Not that any of them actually talk about writing here. Instead, they lay about in hammocks, listen to local musicians, hang out with fishermen in pursuit of the titular species, and otherwise loaf. This genially hazy souvenir went unreleased at the time, but gradually accrued a cult following—no doubt in part because it sports an instrumental soundtrack by Jimmy Buffett.
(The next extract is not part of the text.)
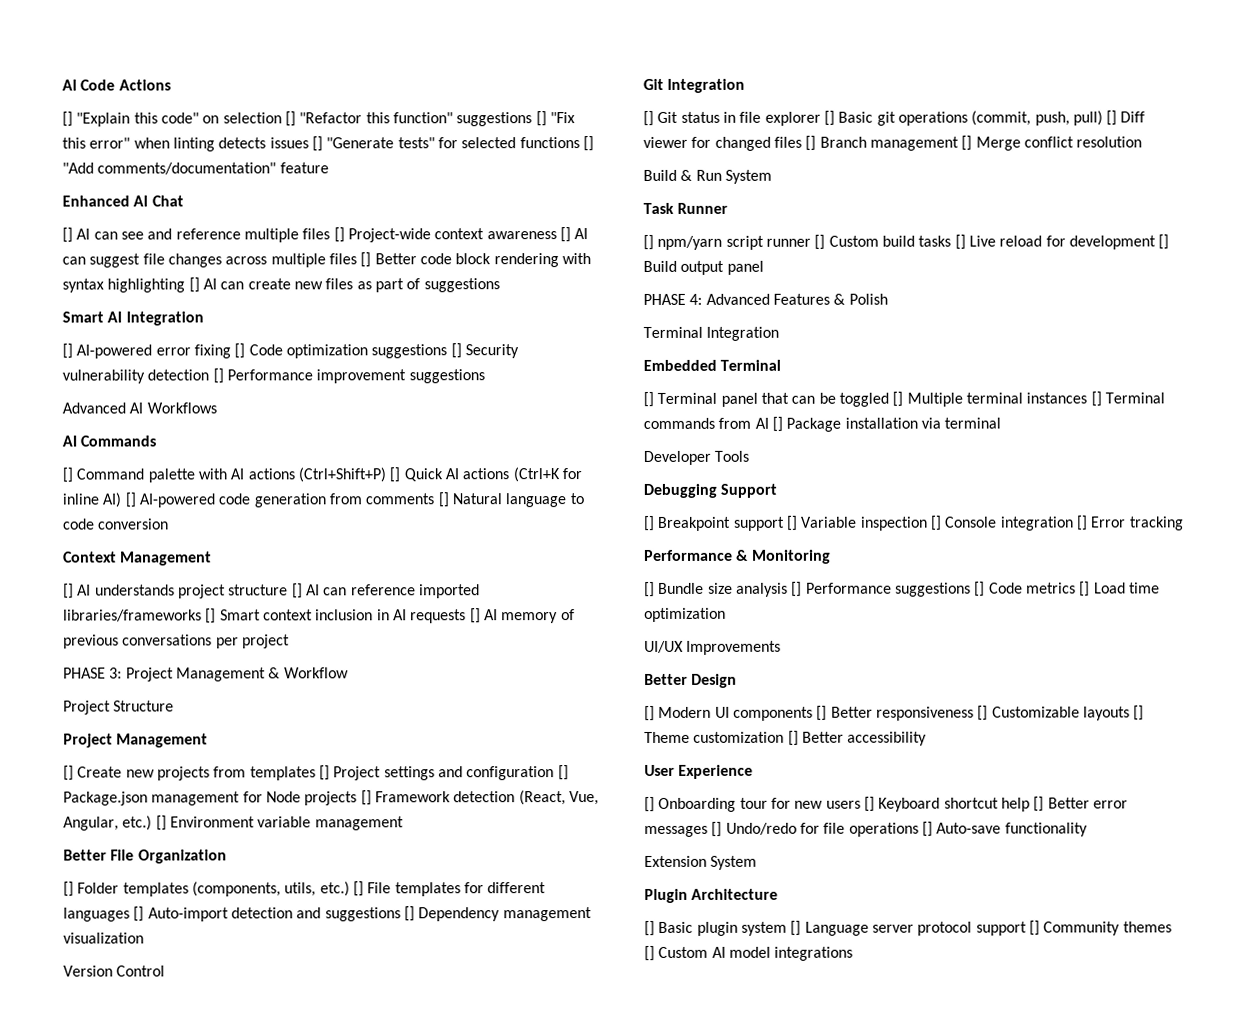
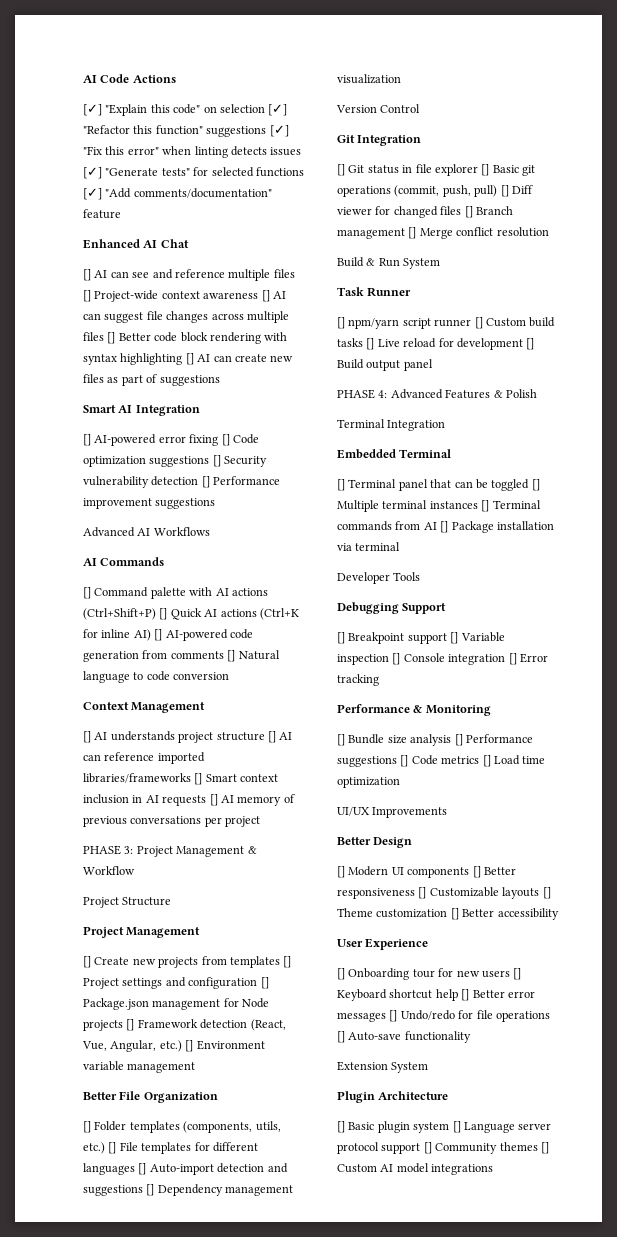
- [] "Explain this code" on selection [] "Refactor this function" suggestions [] "Fix this error" when linting detects issues [] "Generate tests" for selected functions [] "Add comments/documentation" feature
+ [✓] "Explain this code" on selection [✓] "Refactor this function" suggestions [✓] "Fix this error" when linting detects issues [✓] "Generate tests" for selected functions [✓] "Add comments/documentation" feature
Film Movement Classics is releasing it in a 4K restoration to On Demand and Digital outlets this Fri/28. It’s just a 54-minute wisp of a movie…but one that may induce a desire to climb into the nearest time machine and never come back.
Seen by far too few since its release a year ago, Christopher J. Jones and Stephen Ujlaki’s Bad Faith: Christian Nationalism’s Unholy War on Democracy remains a crucial watch for those wishing deeper insight into WTF is happening in the United States today. Narrated by Peter Coyote, it charts the methodical rise of an evangelical underground determined to turn our nation into a theocracy—a plan that so far has been alarmingly successful, despite all outrageously non-Christian behavior displayed by many of its champions. It begins streaming on specialty platform OVID this Fri/28.
Last but not least, there’s Becoming Led Zeppelin, which wasn’t available in advance to cover when it opened theatrically last month, but now returns to IMAX screens for one day, on April 2. That proto-metal quartet’s surviving members seem such nice, polite fellows as interviewed here, you might forget they blazed the trail for all hotel-trashing, groupie-shagging rock excess since. Maybe that dirt will be in a sequel—Becoming only charts their career up to 1970 and the release of album III. (IV, with “Stairway to Heaven,” would arrive the next year.) I’ll admit they were never a personal favorite, but Bernard MacMahon’s film makes a pretty great case for them, drawing on a wealth of archival performance footage. Even among numerous fine rock docs in recent years, this ranks near the top.